Nachdem die georgische Regierung das umstrittene Gesetz zur "ausländischen Einflussnahme" verabschiedet hatte, legte die EU den Prozess jedoch wieder auf Eis. Ähnlich einer Regelung in Russland verpflichtet das Gesetz NGOs, sich als "Agenten ausländischer Einflussnahme" zu registrieren, wenn sie mehr als ein Fünftel ihrer Finanzierung aus dem Ausland erhalten.

Vor ein paar Wochen brachte der Georgische Traum eine weitere Regelung durch, die den Werten der EU widerspricht. Das umstrittene Gesetz zum Schutz von Familienwerten und Minderjährigen schränkt die Rechte von LGBTQ+-Personen drastisch ein, verbietet unter anderem angebliche LGBT-Propaganda, gleichgeschlechtliche Ehen und medizinische Eingriffe zur Geschlechtsangleichung.

Verlässliche Partner hat die EU in der Kaukasusregion nicht. Der Sieg des Georgischen Traums ist deshalb auch für Brüssel eine Niederlage. "Wir bekräftigen die Aufforderung der EU an die georgische Führung, ihr festes Engagement für den EU-Weg des Landes unter Beweis zu stellen", sagte Charles Michel, Präsident des Europäischen Rats, am Tag nach der Wahl.   

Russland schickt Glückwünsche nach Georgien

Einige positive Reaktionen auf den Wahlsieg des "Georgischen Traum" gab es auch – von ganz anderer Seite. Ilham Aliyev, der autoritär regierende Staatschef Aserbaidschans, gratulierte herzlich. Aus Russland äußerte sich Aleksey Pushkov, Senator im russischen Föderationsrat. "Auch wenn es noch Unruhen in Georgien geben mag", schrieb Pushkov auf Telegram, "scheint es, dass der vom Westen angestrebte 'Regimewechsel' in Georgien durch die Unterstützung der Opposition schlicht und ergreifend gescheitert ist."

Aber auch ein EU-Regierungschef gratulierte Premierminister Irakli Kobakhidze und dem "Georgischen Traum" zu einem "überwältigenden Sieg" und brach kurz nach der Wahl sogar zu einem spontanen Besuch nach Georgien auf. Am Montag kam Ungarns Ministerpräsident Victor Orbán in Tiflis an, just während vor dem Parlament die EU-Anhänger demonstrierten. Georgische Medien übertrugen, wie Orbán sein Hotel verließ, unweit der Demo in der Rustaveli Avenue. Demonstranten buhten ihn dabei aus. In Tiflis will Orbán Irakli Kobakhidze treffen – ein Besuch, der in der EU nicht gut ankommen dürfte.

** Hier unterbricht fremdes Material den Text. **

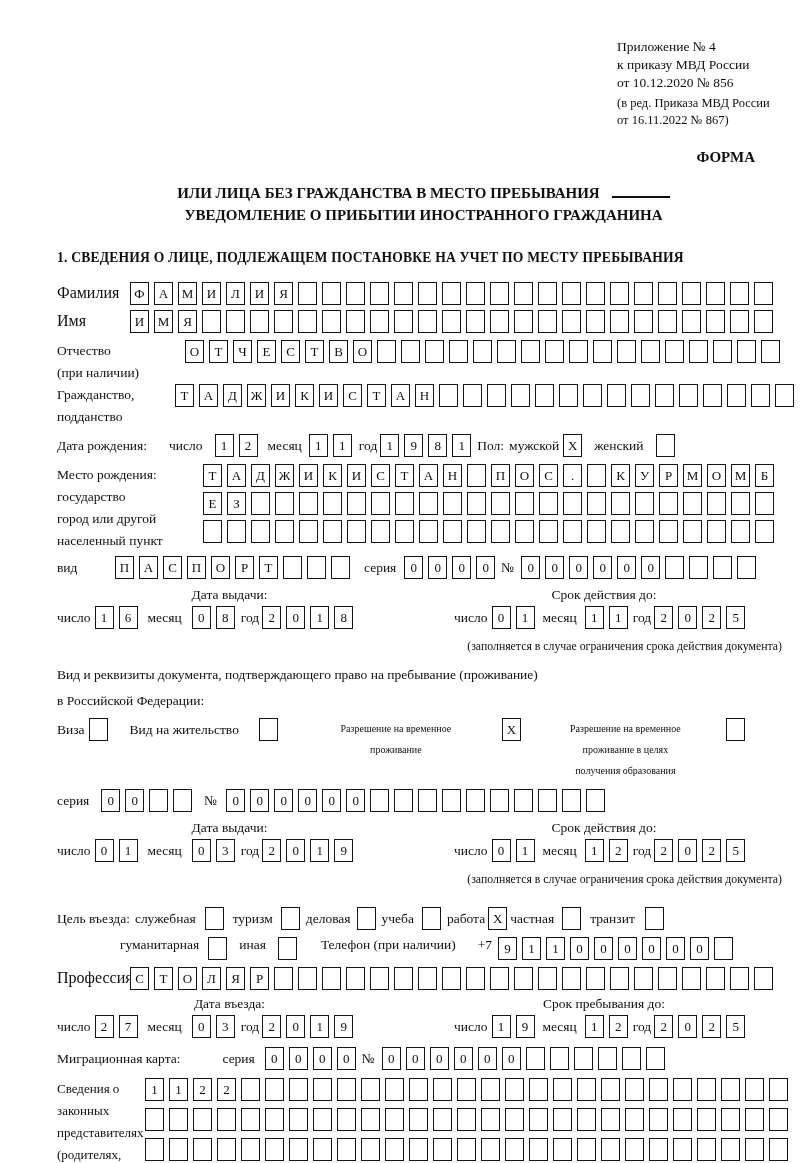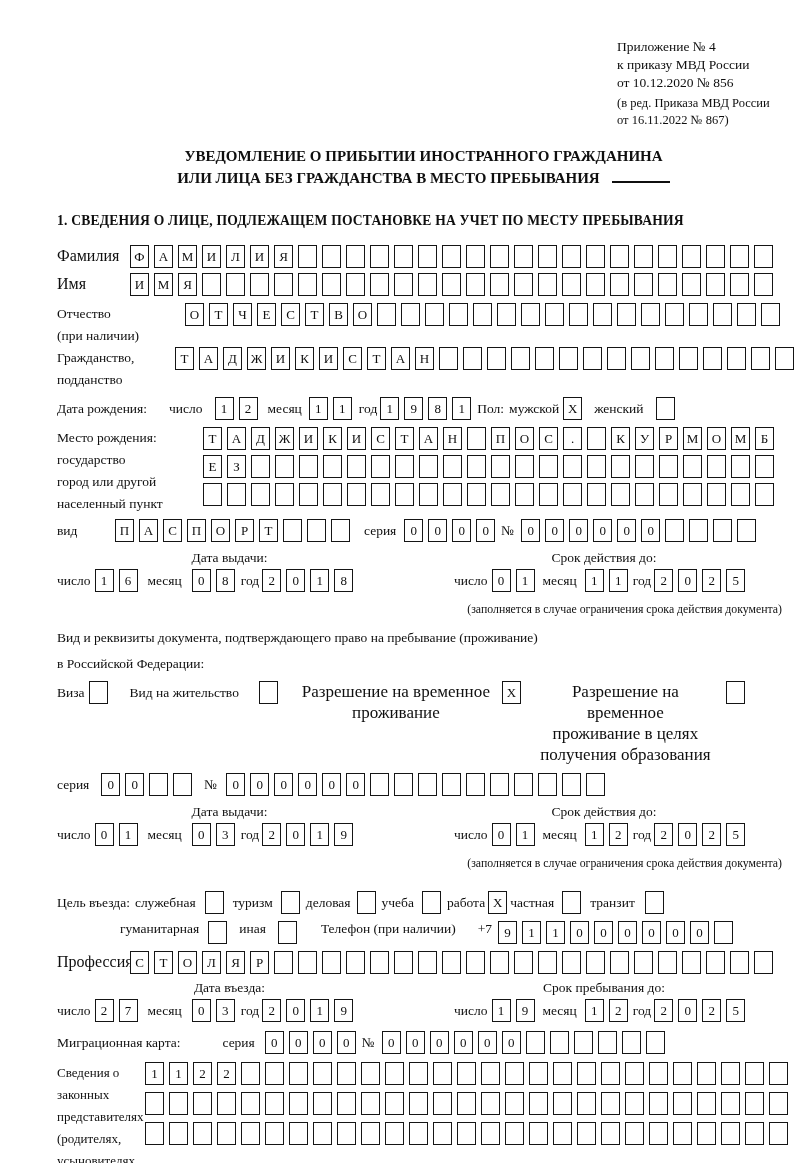"ФОРМА" div.forma { html: none -> <div>ФОРМА</div> }
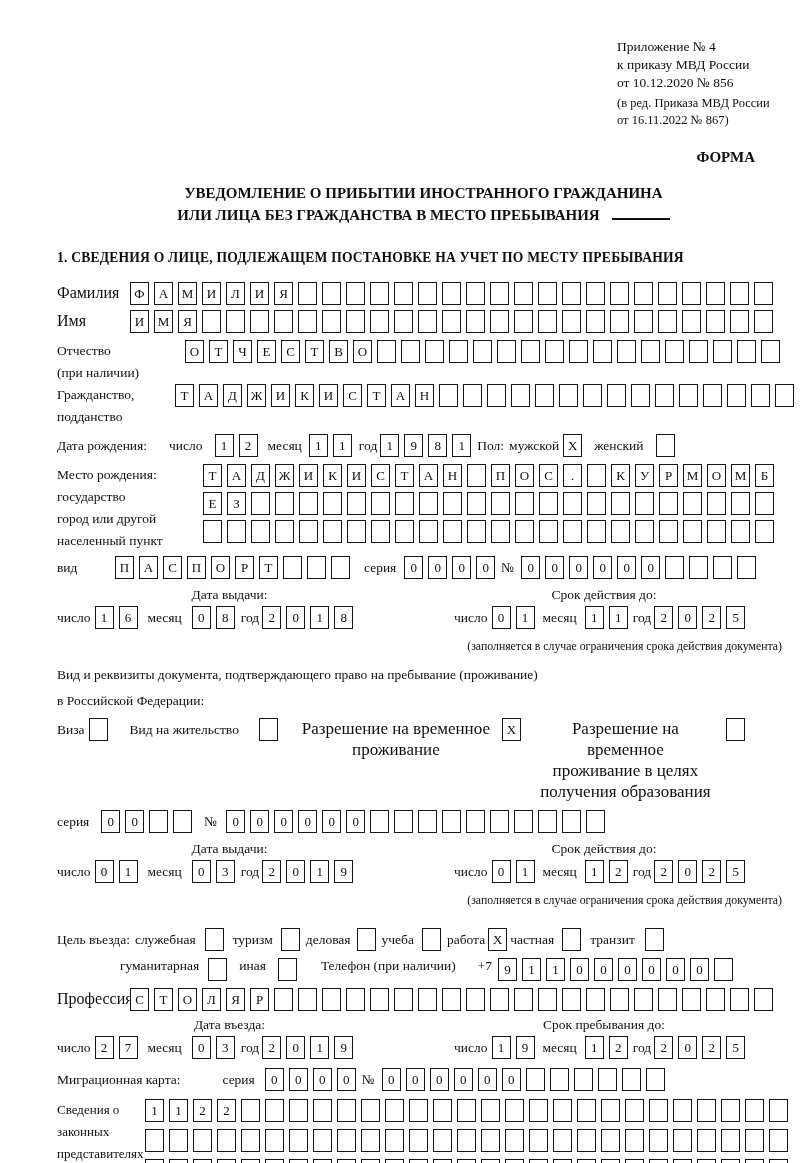"УВЕДОМЛЕНИЕ О ПРИБЫТИИ ИНОСТРАННОГО" div { order: before "ИЛИ ЛИЦА БЕЗ ГРАЖДАНСТВА В" -> after "ИЛИ ЛИЦА БЕЗ ГРАЖДАНСТВА В" }
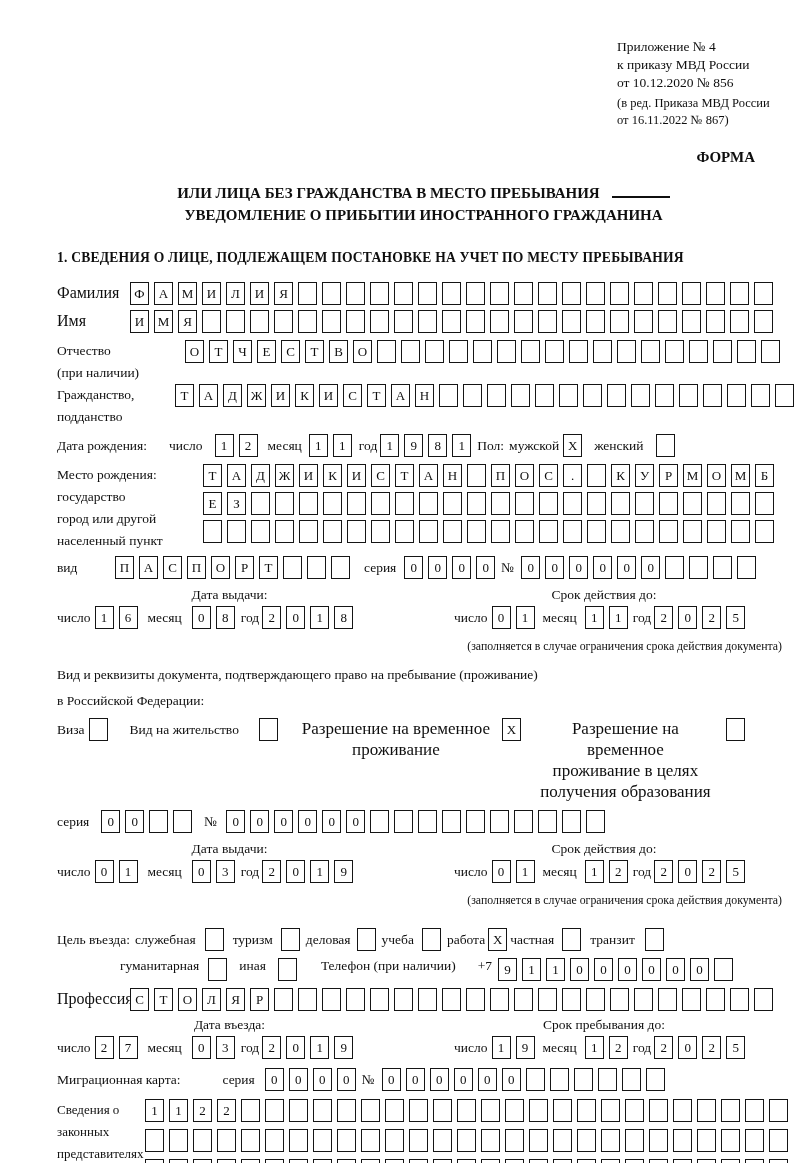"Разрешение на временное" .cbcap { font-size: 17px -> 10px }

Wahlbeobachter Sandro Baramidze ist skeptisch, dass Proteste in seinem Land überhaupt noch etwas bewegen können. Bereits im Frühjahr haben tausende Georgier gegen die Regierung demonstriert. Am Ende brachte der "Georgische Traum" trotzdem das Gesetz gegen "ausländische Einflussnahme" durch. "Es gab einen großen Aufschrei in der demokratischen Welt, im Westen und auch in Deutschland. Aber das hat sie nicht gekümmert."